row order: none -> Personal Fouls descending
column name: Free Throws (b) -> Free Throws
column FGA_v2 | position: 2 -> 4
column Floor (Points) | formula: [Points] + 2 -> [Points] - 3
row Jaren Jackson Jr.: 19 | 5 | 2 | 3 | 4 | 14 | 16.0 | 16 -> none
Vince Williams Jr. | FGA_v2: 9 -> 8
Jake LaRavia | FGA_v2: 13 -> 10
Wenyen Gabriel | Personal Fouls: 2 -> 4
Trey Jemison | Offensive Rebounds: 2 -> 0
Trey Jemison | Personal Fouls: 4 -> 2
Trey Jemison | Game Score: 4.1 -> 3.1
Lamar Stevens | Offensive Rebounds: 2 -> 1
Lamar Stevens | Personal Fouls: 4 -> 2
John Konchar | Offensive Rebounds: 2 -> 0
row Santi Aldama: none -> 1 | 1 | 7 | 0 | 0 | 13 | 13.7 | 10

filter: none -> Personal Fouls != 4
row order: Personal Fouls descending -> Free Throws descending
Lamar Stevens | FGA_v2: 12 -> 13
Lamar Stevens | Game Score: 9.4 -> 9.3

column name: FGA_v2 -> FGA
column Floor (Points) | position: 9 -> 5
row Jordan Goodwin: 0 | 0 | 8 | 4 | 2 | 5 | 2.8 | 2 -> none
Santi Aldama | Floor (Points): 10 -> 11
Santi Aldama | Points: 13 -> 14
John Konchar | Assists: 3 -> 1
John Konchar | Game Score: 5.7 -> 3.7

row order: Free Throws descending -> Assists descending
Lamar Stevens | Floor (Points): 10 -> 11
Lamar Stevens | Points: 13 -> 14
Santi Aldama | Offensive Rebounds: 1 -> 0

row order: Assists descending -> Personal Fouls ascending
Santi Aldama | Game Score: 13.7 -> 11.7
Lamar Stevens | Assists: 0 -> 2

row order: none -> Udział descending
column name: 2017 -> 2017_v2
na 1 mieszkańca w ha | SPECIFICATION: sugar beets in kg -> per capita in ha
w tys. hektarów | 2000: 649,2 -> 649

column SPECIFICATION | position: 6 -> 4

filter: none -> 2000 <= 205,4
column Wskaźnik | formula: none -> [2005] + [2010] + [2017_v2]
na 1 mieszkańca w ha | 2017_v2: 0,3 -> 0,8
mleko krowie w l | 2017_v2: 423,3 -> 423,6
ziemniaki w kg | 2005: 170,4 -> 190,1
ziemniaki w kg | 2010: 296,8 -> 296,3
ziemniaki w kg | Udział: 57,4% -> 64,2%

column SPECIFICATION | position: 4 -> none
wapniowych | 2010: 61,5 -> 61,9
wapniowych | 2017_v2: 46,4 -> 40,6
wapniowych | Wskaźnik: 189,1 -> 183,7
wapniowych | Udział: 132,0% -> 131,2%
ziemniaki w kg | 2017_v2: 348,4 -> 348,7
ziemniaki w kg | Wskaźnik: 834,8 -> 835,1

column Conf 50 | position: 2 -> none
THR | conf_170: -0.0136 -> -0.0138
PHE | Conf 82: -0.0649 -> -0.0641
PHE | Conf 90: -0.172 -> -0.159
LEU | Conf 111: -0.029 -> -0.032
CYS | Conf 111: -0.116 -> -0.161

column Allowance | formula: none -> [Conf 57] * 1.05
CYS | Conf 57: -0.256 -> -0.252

····················

◆ PROMPT
Copy out every line of the data above, exactly as given.

◆ SOLUTION
row order: none -> Personal Fouls descending
column name: Free Throws (b) -> Free Throws
column FGA_v2 | position: 2 -> 4
column Floor (Points) | formula: [Points] + 2 -> [Points] - 3
row Jaren Jackson Jr.: 19 | 5 | 2 | 3 | 4 | 14 | 16.0 | 16 -> none
Vince Williams Jr. | FGA_v2: 9 -> 8
Jake LaRavia | FGA_v2: 13 -> 10
Wenyen Gabriel | Personal Fouls: 2 -> 4
Trey Jemison | Offensive Rebounds: 2 -> 0
Trey Jemison | Personal Fouls: 4 -> 2
Trey Jemison | Game Score: 4.1 -> 3.1
Lamar Stevens | Offensive Rebounds: 2 -> 1
Lamar Stevens | Personal Fouls: 4 -> 2
John Konchar | Offensive Rebounds: 2 -> 0
row Santi Aldama: none -> 1 | 1 | 7 | 0 | 0 | 13 | 13.7 | 10

filter: none -> Personal Fouls != 4
row order: Personal Fouls descending -> Free Throws descending
Lamar Stevens | FGA_v2: 12 -> 13
Lamar Stevens | Game Score: 9.4 -> 9.3

column name: FGA_v2 -> FGA
column Floor (Points) | position: 9 -> 5
row Jordan Goodwin: 0 | 0 | 8 | 4 | 2 | 5 | 2.8 | 2 -> none
Santi Aldama | Floor (Points): 10 -> 11
Santi Aldama | Points: 13 -> 14
John Konchar | Assists: 3 -> 1
John Konchar | Game Score: 5.7 -> 3.7

row order: Free Throws descending -> Assists descending
Lamar Stevens | Floor (Points): 10 -> 11
Lamar Stevens | Points: 13 -> 14
Santi Aldama | Offensive Rebounds: 1 -> 0

row order: Assists descending -> Personal Fouls ascending
Santi Aldama | Game Score: 13.7 -> 11.7
Lamar Stevens | Assists: 0 -> 2

row order: none -> Udział descending
column name: 2017 -> 2017_v2
na 1 mieszkańca w ha | SPECIFICATION: sugar beets in kg -> per capita in ha
w tys. hektarów | 2000: 649,2 -> 649

column SPECIFICATION | position: 6 -> 4

filter: none -> 2000 <= 205,4
column Wskaźnik | formula: none -> [2005] + [2010] + [2017_v2]
na 1 mieszkańca w ha | 2017_v2: 0,3 -> 0,8
mleko krowie w l | 2017_v2: 423,3 -> 423,6
ziemniaki w kg | 2005: 170,4 -> 190,1
ziemniaki w kg | 2010: 296,8 -> 296,3
ziemniaki w kg | Udział: 57,4% -> 64,2%

column SPECIFICATION | position: 4 -> none
wapniowych | 2010: 61,5 -> 61,9
wapniowych | 2017_v2: 46,4 -> 40,6
wapniowych | Wskaźnik: 189,1 -> 183,7
wapniowych | Udział: 132,0% -> 131,2%
ziemniaki w kg | 2017_v2: 348,4 -> 348,7
ziemniaki w kg | Wskaźnik: 834,8 -> 835,1

column Conf 50 | position: 2 -> none
THR | conf_170: -0.0136 -> -0.0138
PHE | Conf 82: -0.0649 -> -0.0641
PHE | Conf 90: -0.172 -> -0.159
LEU | Conf 111: -0.029 -> -0.032
CYS | Conf 111: -0.116 -> -0.161

column Allowance | formula: none -> [Conf 57] * 1.05
CYS | Conf 57: -0.256 -> -0.252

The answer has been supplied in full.